Start of Records supplied
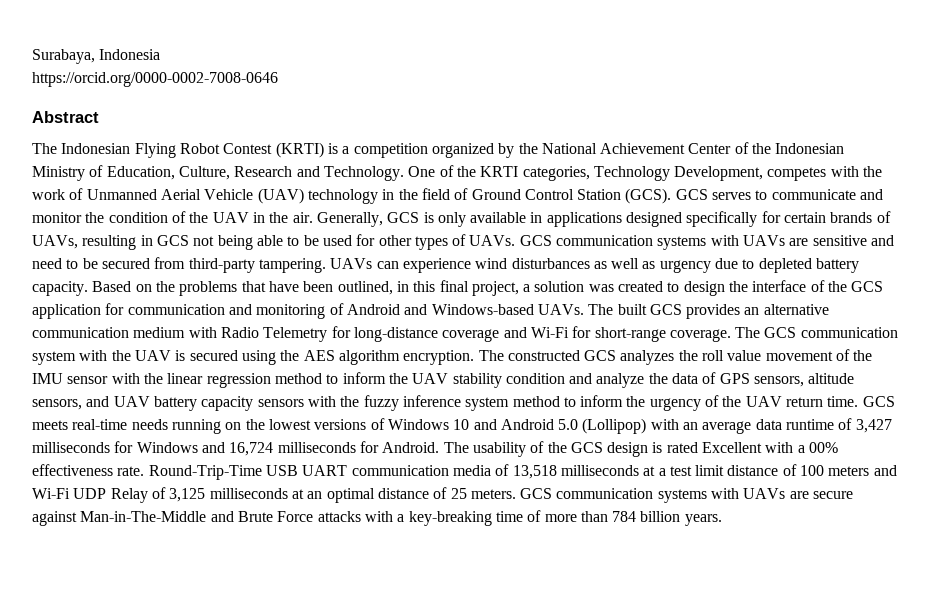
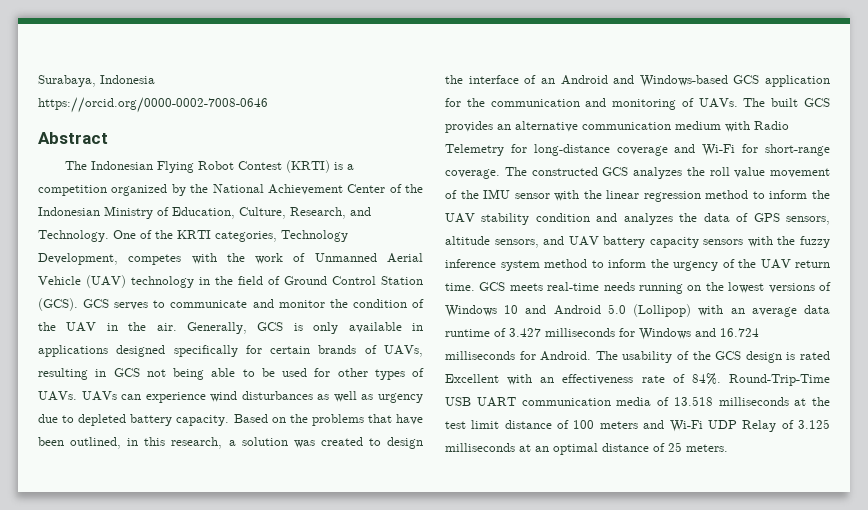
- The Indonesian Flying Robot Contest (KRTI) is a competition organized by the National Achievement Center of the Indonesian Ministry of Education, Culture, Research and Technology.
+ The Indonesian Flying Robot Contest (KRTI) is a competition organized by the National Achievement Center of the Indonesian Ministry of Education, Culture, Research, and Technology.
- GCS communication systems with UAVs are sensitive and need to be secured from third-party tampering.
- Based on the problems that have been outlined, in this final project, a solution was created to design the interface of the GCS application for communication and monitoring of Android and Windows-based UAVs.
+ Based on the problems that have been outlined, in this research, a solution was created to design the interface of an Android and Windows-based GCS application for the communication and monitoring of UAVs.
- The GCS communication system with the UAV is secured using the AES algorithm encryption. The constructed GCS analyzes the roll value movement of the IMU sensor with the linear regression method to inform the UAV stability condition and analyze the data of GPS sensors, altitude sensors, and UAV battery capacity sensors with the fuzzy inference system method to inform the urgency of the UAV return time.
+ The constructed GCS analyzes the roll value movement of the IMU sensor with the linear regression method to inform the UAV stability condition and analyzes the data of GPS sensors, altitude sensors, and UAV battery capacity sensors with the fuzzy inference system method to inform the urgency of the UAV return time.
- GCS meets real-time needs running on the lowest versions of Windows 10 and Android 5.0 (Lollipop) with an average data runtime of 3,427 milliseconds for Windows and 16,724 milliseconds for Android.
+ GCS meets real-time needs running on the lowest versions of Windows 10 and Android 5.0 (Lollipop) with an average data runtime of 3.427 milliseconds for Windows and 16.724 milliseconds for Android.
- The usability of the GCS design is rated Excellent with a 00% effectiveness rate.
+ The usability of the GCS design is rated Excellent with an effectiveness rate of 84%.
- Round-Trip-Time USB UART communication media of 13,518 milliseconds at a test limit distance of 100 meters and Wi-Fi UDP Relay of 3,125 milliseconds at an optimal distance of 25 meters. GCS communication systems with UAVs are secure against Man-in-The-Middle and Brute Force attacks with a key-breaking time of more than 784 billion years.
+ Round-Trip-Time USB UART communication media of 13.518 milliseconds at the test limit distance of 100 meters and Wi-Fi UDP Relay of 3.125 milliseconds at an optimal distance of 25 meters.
End of Records supplied
Start of Records supplied
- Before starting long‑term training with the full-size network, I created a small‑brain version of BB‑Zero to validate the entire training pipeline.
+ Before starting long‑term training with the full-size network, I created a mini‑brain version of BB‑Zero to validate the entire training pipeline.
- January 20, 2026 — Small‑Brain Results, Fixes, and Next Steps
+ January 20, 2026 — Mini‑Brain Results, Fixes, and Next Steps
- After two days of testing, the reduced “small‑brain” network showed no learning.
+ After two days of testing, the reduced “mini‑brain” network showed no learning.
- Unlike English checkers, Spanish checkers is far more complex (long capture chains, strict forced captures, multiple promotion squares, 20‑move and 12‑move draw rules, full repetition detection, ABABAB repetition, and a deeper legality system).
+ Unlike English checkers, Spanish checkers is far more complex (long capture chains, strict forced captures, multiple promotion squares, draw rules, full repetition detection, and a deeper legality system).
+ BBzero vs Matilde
End of Records supplied
Start of Records supplied
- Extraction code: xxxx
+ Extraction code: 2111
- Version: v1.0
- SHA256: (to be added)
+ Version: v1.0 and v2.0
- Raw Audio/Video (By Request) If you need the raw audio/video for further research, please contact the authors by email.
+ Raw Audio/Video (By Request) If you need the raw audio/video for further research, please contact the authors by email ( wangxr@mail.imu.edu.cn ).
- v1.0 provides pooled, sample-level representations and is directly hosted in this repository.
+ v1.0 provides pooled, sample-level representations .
End of Records supplied
### Task statement
Of the lines above, retype only those from the line containing "- Based on the" through the line containing "16.724 milliseconds for Android.", including both, exactly.

### Exercise output
- Based on the problems that have been outlined, in this final project, a solution was created to design the interface of the GCS application for communication and monitoring of Android and Windows-based UAVs.
+ Based on the problems that have been outlined, in this research, a solution was created to design the interface of an Android and Windows-based GCS application for the communication and monitoring of UAVs.
- The GCS communication system with the UAV is secured using the AES algorithm encryption. The constructed GCS analyzes the roll value movement of the IMU sensor with the linear regression method to inform the UAV stability condition and analyze the data of GPS sensors, altitude sensors, and UAV battery capacity sensors with the fuzzy inference system method to inform the urgency of the UAV return time.
+ The constructed GCS analyzes the roll value movement of the IMU sensor with the linear regression method to inform the UAV stability condition and analyzes the data of GPS sensors, altitude sensors, and UAV battery capacity sensors with the fuzzy inference system method to inform the urgency of the UAV return time.
- GCS meets real-time needs running on the lowest versions of Windows 10 and Android 5.0 (Lollipop) with an average data runtime of 3,427 milliseconds for Windows and 16,724 milliseconds for Android.
+ GCS meets real-time needs running on the lowest versions of Windows 10 and Android 5.0 (Lollipop) with an average data runtime of 3.427 milliseconds for Windows and 16.724 milliseconds for Android.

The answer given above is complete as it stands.